The lamentable and dangerous myth persists that there is no such thing as innate talent or a gifted child. Whilst we might concede that if you are not born with the genes that will later propel you to brush the 7ft mark, then you will stand no chance of playing in the NBA, we are much less willing to concede that if you are not born with the genes for perfect pitch or the requisite aural skills, you will not replicate Mozart in your lifetime no matter how you try. Sink ten thousand hours into the study of music, and you’re headed for the orchestra, so the hopeful but not entirely disingenuous parent intones. Sink ten thousand hours of practice into mathematics or writing, and you’ll be the next Einstein or Orwell, so the optimistic but not entirely insincere teacher declares. This is quite patently not so.
In the most recent portrayal of this myth, Wendy Berliner in the Guardian outlines how the seemingly ungifted Maryam Mirzakhani became a mathematical genius through hard work, not genetic fortune. Explaining that, compared to those admitted to Mensa at age 5, Mirzakhani did not “excel from babyhood,” she writes:
“Mirzakhani was born in Tehran, one of three siblings in a middle-class family whose father was an engineer. The only part of her childhood that was out of the ordinary was the Iran-Iraq war, which made life hard for the family in her early years. Thankfully it ended around the time she went to secondary school.”
Firstly, the comparison of an extraordinary thinker like Mirzakhani to veritable savants and prodigies is a bit of sleight of hand when the title refers to there being “no such thing as a gifted child” in wholesale terms. Overlooking this, it strikes me that the key thing Berliner is missing here — hiding in plain, prosaic sight — is that Mirzakhani was the daughter of an engineer, no less. A genetic jackpot if ever I heard one overlooked so cursorily.

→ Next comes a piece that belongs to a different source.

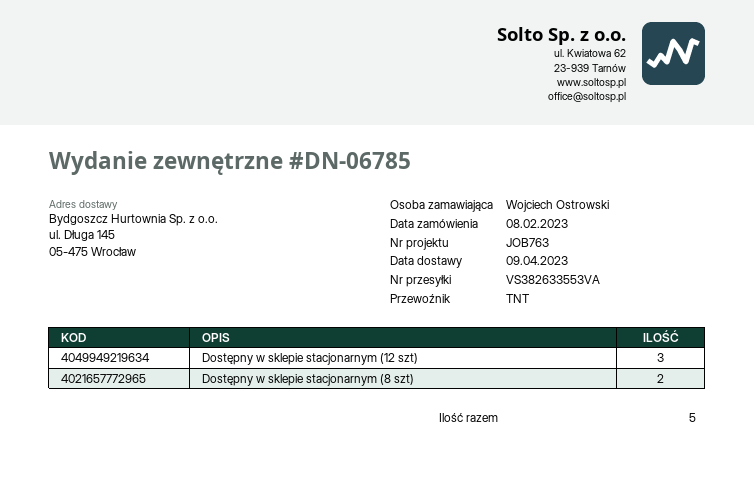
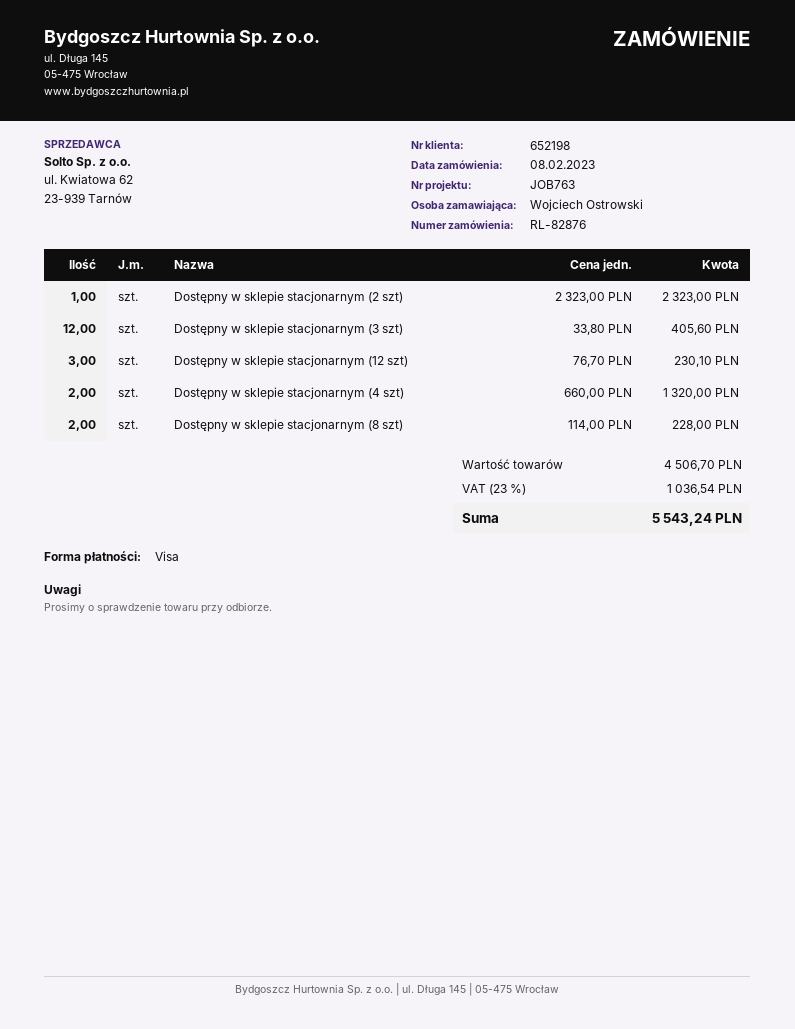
Dostępny w sklepie stacjonarnym (2 szt): none -> 1
Dostępny w sklepie stacjonarnym (3 szt): none -> 12
Dostępny w sklepie stacjonarnym (4 szt): none -> 2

Further proof that Mirzakhani-like genius is latent in all of us comes courtesy of the revelation that she was initially a bookworm, not a passionate mathematician. However, it has long been known that female math prodigies with strong skills in systematizing and logic are more proficient in verbal expression than their male contemporaries who have asymmetrical cognition. Female would-be mathematicians are more likely to be rounded with language as well as number skills; they make for better public speakers and are emotionally and socially perceptive in ways their single-minded, introverted male colleagues can only aspire to. This might be a generalization, but the research is robust in this area. In any case, the conclusion we must draw is not that gifted children don’t exist because talented females turned their hand to multiple fields at a young age. On the contrary, talented females who turned their hand to multiple fields at a young age are remarkable only in that they are unremarkable compared to other females who have inherited the same polymath competencies. Berliner goes on:
“On top of that, research is clear that brains are malleable, new neural pathways can be forged, and IQ isn’t fixed. Just because you can read Harry Potter at five doesn’t mean you will still be ahead of your contemporaries in your teens.”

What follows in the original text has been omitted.